Stored data
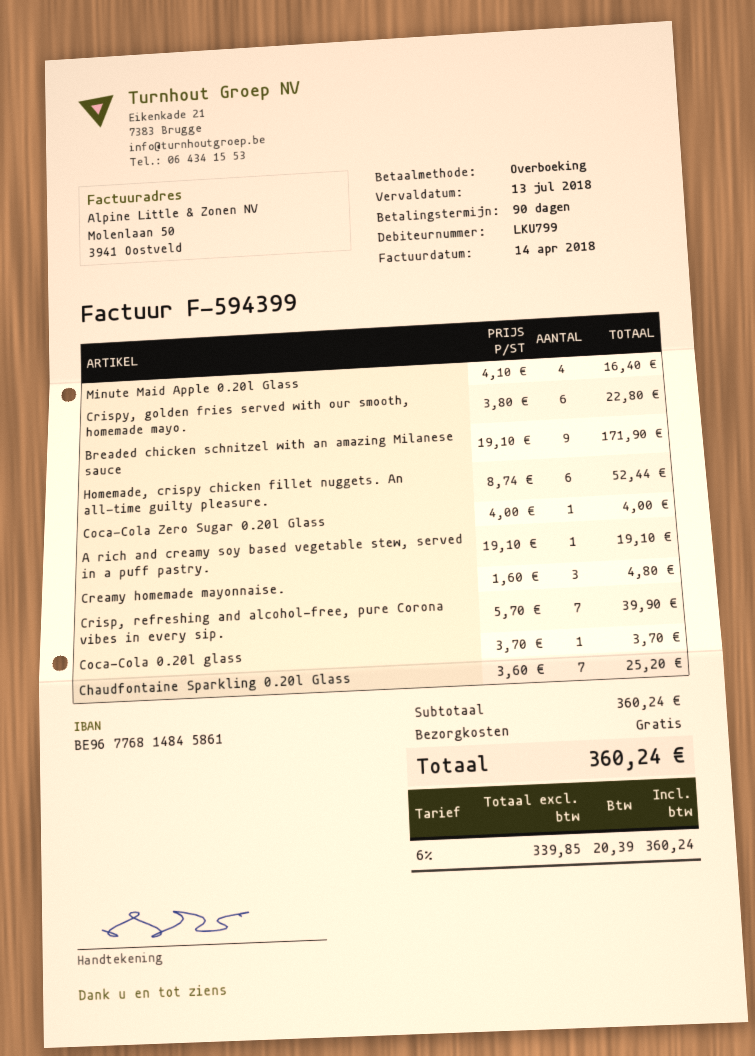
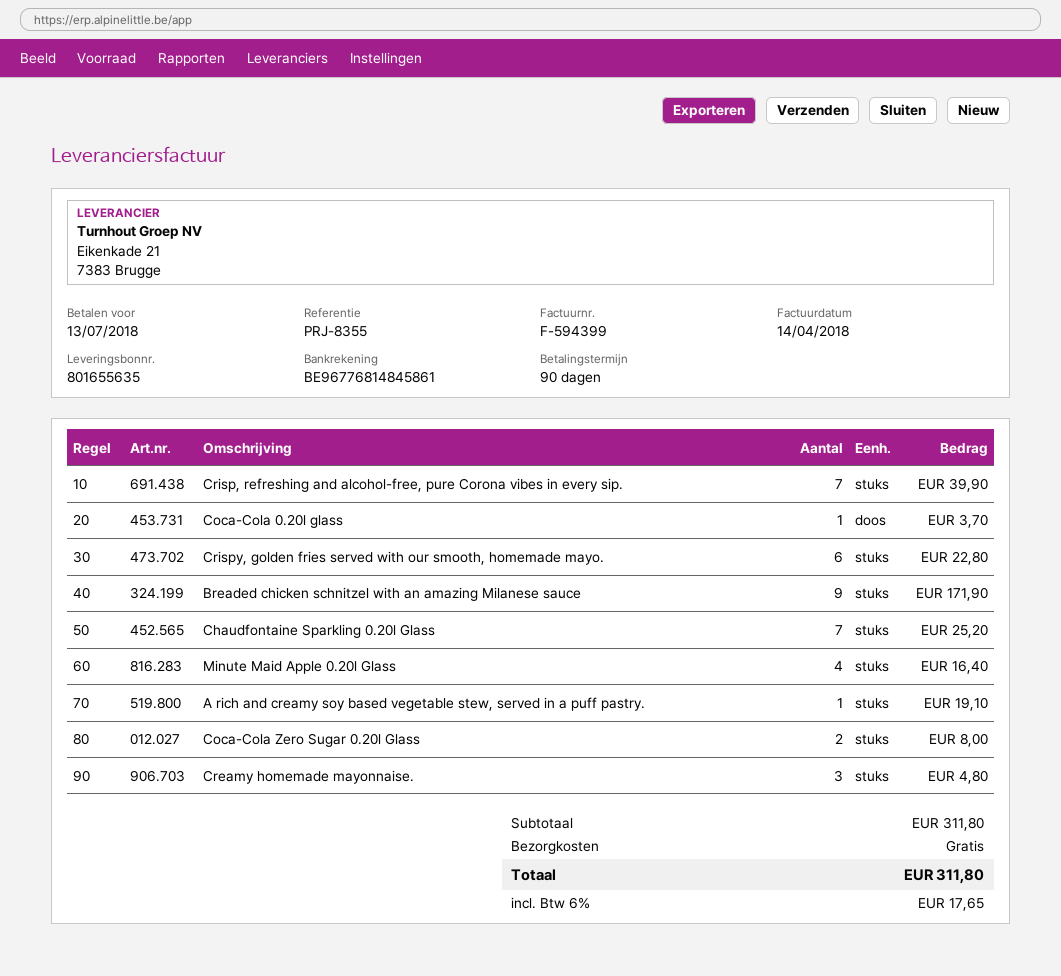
Homemade, crispy chicken fillet nuggets. An all-time guilty pleasure.: 6 for 52.44 -> none
Coca-Cola Zero Sugar 0.20l Glass: 1 for 4.00 -> 2 for 8.00
subtotal: 360.24 -> 311.80
tax: 6% = 20.39 -> 6% = 17.65
total: 360.24 -> 311.80

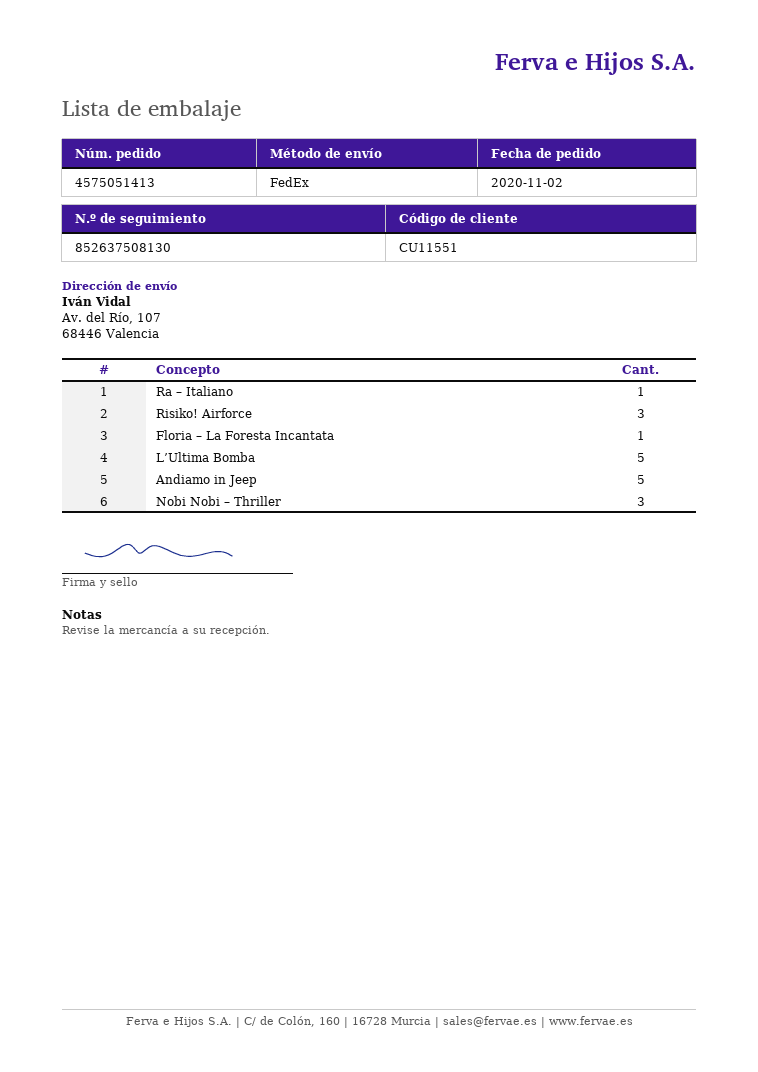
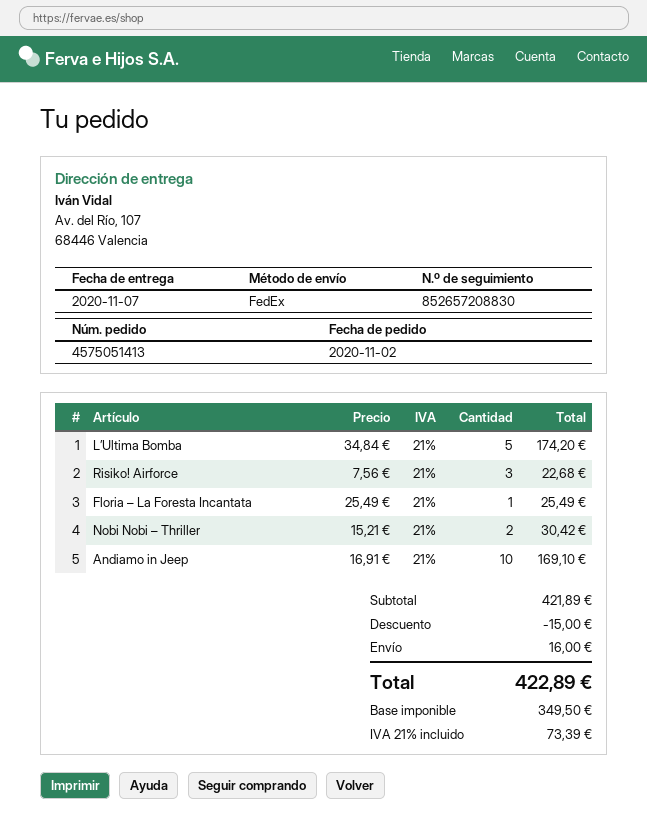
tracking number: 852637508130 -> 852657208830
Ra – Italiano: 1 -> none
Andiamo in Jeep: 5 -> 10
Nobi Nobi – Thriller: 3 -> 2

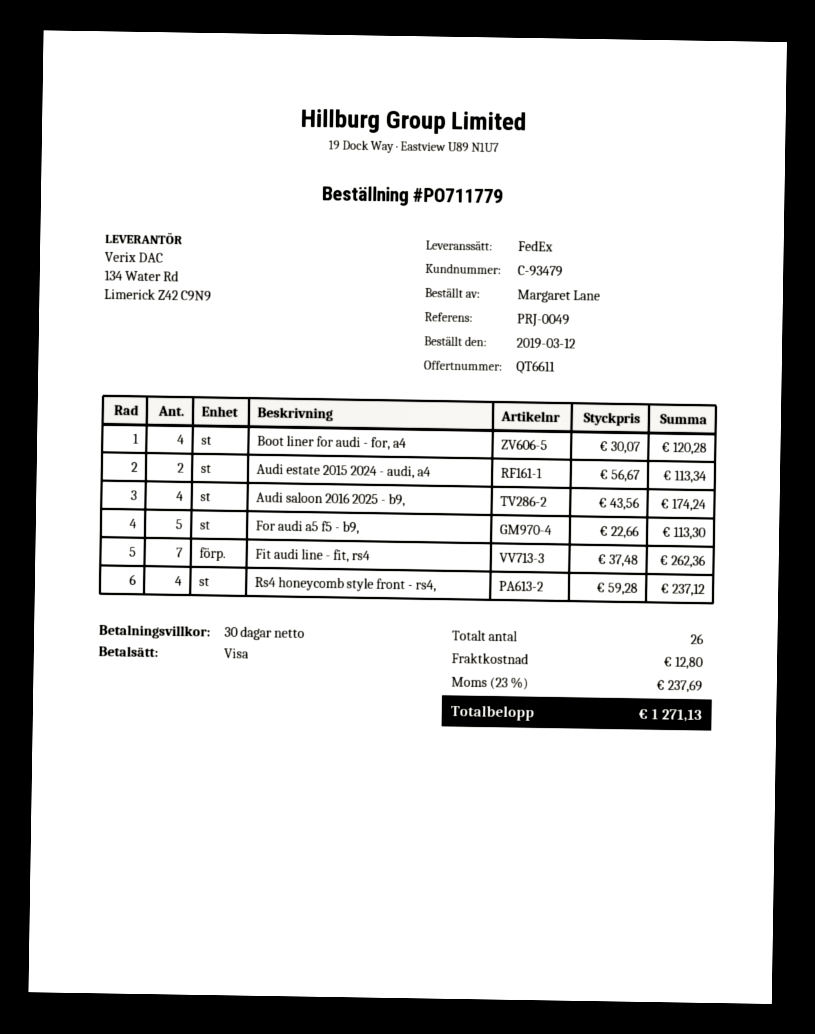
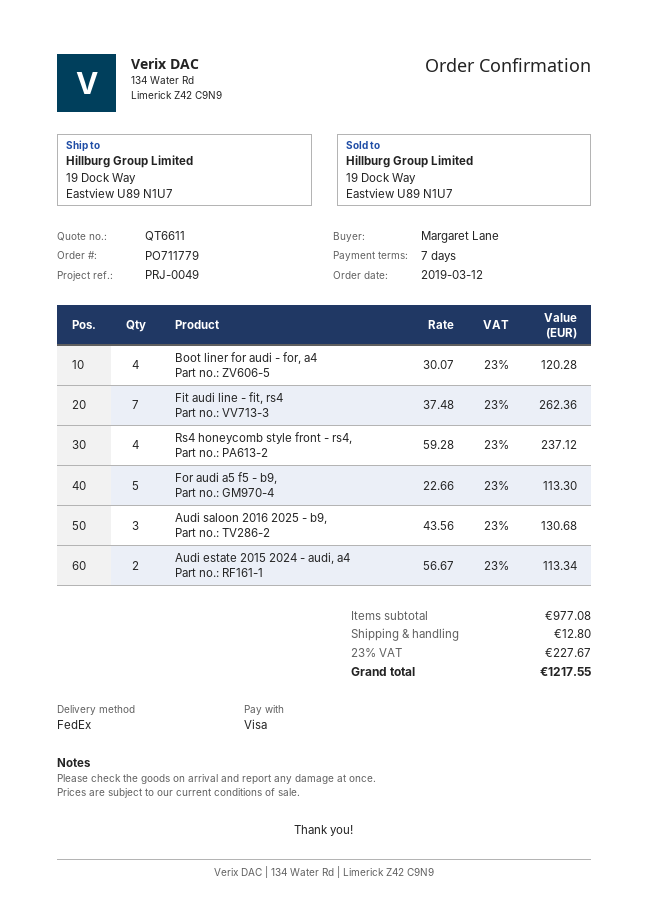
payment terms: 30 days -> 7 days
Audi saloon 2016 2025 - b9,: 4 x 43.56 = 174.24 -> 3 x 43.56 = 130.68
tax: 23% = 237.69 -> 23% = 227.67
total: 1271.13 -> 1217.55

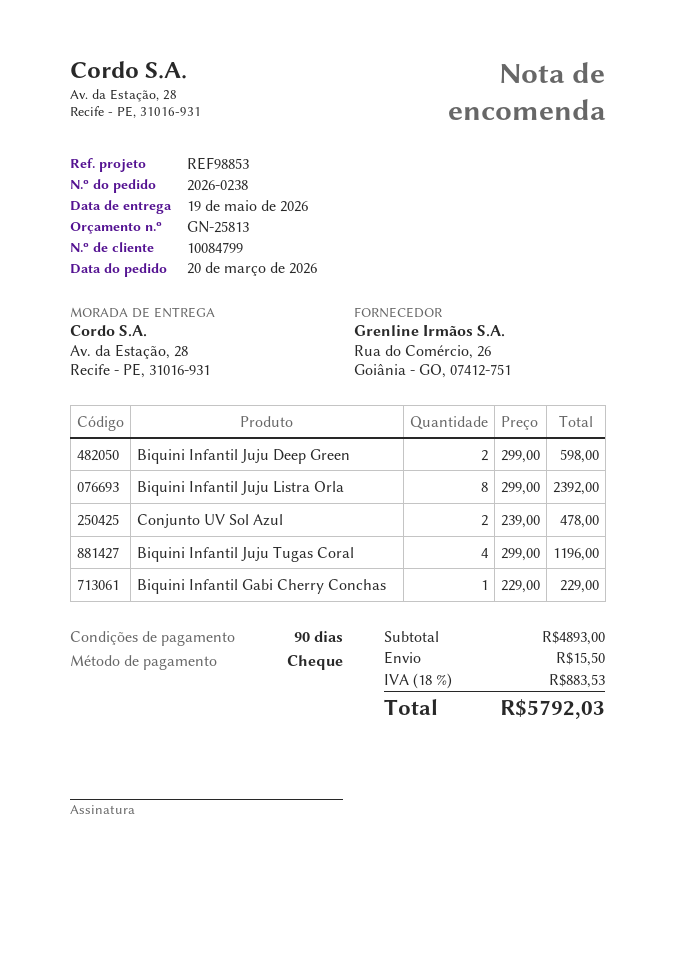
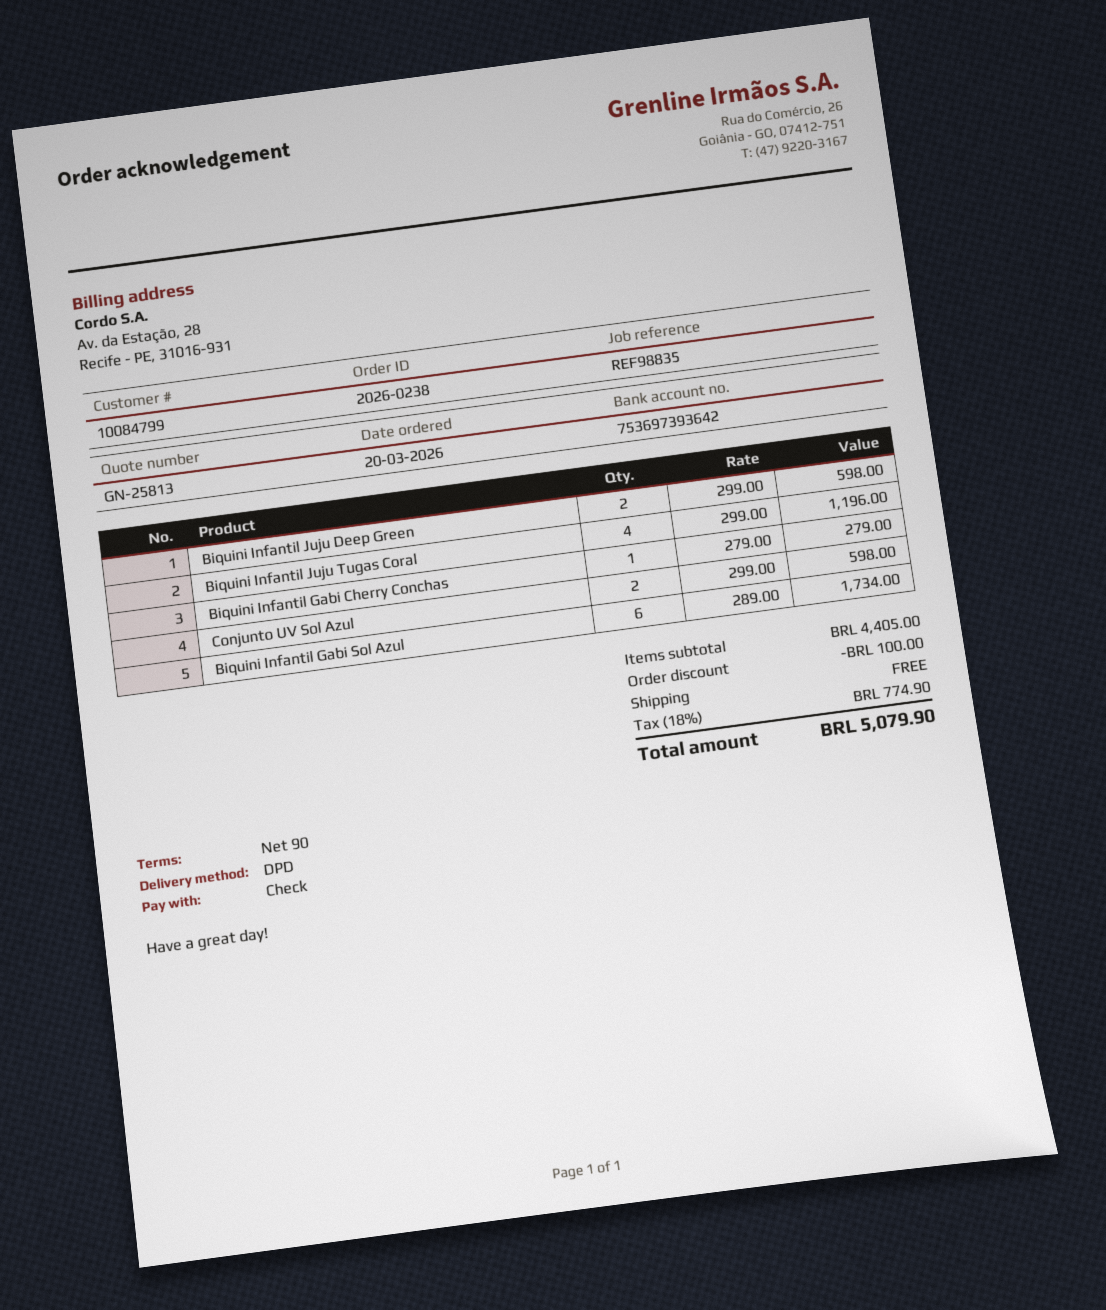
reference: REF98853 -> REF98835
Biquini Infantil Juju Listra Orla: 8 x 299.00 = 2392.00 -> none
Conjunto UV Sol Azul: 2 x 239.00 = 478.00 -> 2 x 299.00 = 598.00
Biquini Infantil Gabi Cherry Conchas: 1 x 229.00 = 229.00 -> 1 x 279.00 = 279.00
Biquini Infantil Gabi Sol Azul: none -> 6 x 289.00 = 1734.00
subtotal: 4893.00 -> 4405.00
discount: none -> 100.00
shipping: 15.50 -> 0.00
tax: 18% = 883.53 -> 18% = 774.90
total: 5792.03 -> 5079.90

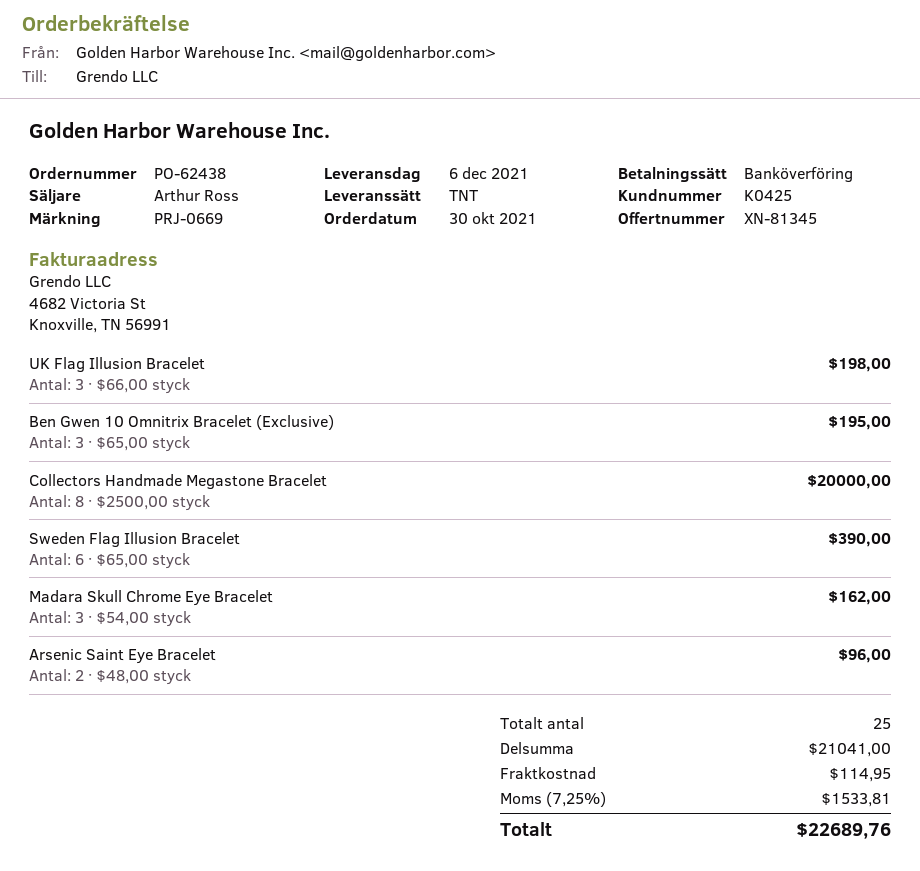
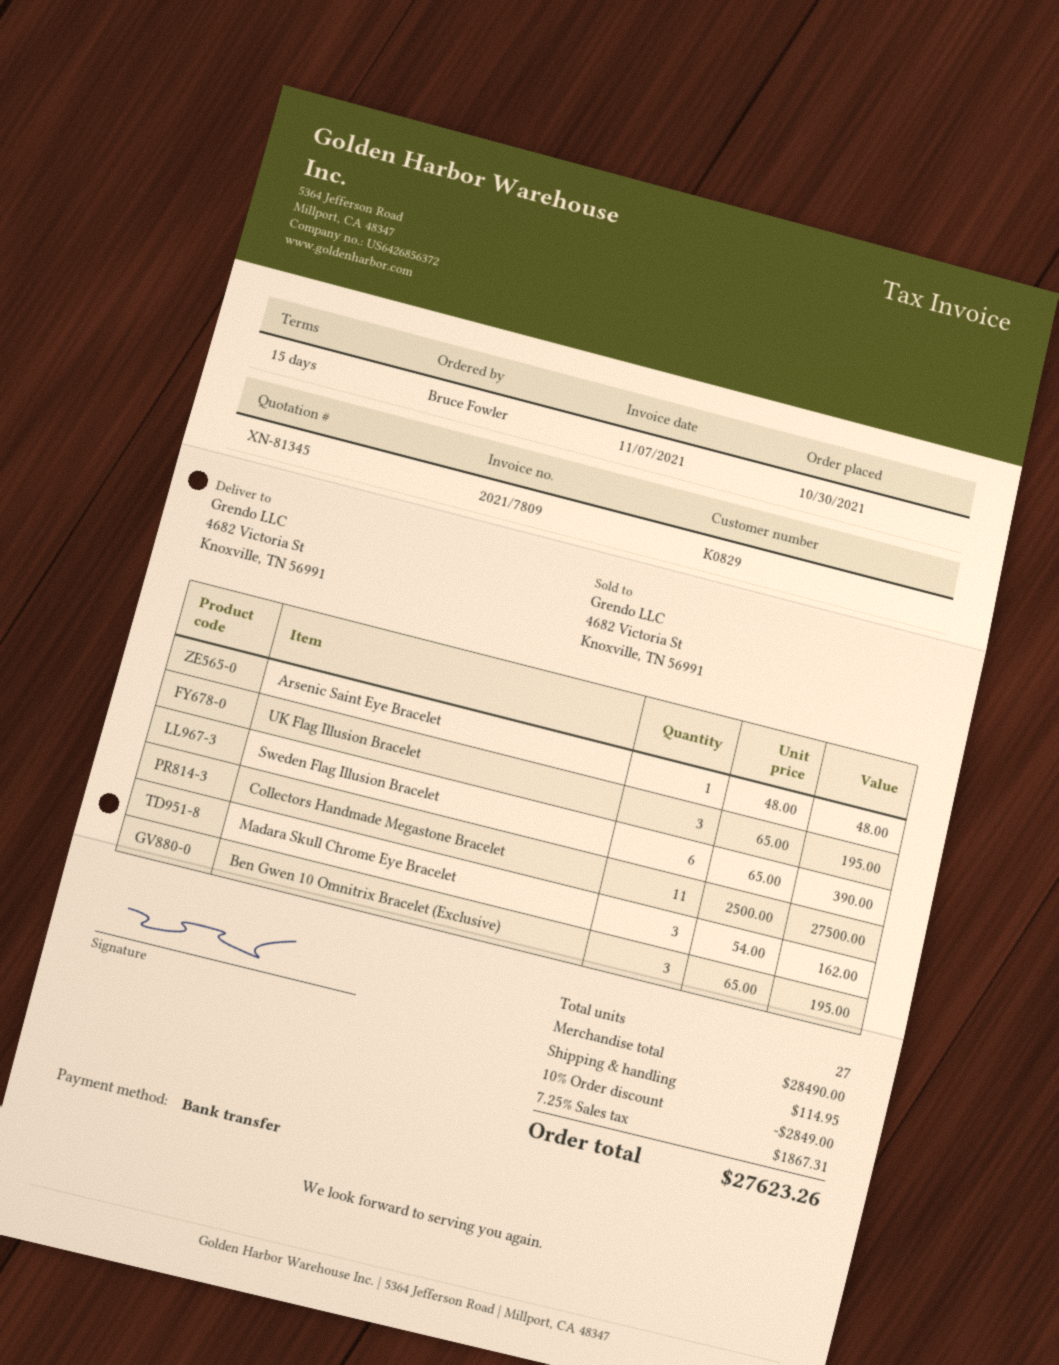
customer number: K0425 -> K0829
UK Flag Illusion Bracelet: 3 x 66.00 = 198.00 -> 3 x 65.00 = 195.00
Collectors Handmade Megastone Bracelet: 8 x 2500.00 = 20000.00 -> 11 x 2500.00 = 27500.00
Arsenic Saint Eye Bracelet: 2 x 48.00 = 96.00 -> 1 x 48.00 = 48.00
total quantity: 25 -> 27
subtotal: 21041.00 -> 28490.00
discount: none -> 10% = 2849.00
tax: 7.25% = 1533.81 -> 7.25% = 1867.31
total: 22689.76 -> 27623.26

_Goal of the exercise_:
Repeat exactly the lines from the line containing "UK Flag Illusion" through the last line of the records above, including both, and nothing else.

_Your solution_:
UK Flag Illusion Bracelet: 3 x 66.00 = 198.00 -> 3 x 65.00 = 195.00
Collectors Handmade Megastone Bracelet: 8 x 2500.00 = 20000.00 -> 11 x 2500.00 = 27500.00
Arsenic Saint Eye Bracelet: 2 x 48.00 = 96.00 -> 1 x 48.00 = 48.00
total quantity: 25 -> 27
subtotal: 21041.00 -> 28490.00
discount: none -> 10% = 2849.00
tax: 7.25% = 1533.81 -> 7.25% = 1867.31
total: 22689.76 -> 27623.26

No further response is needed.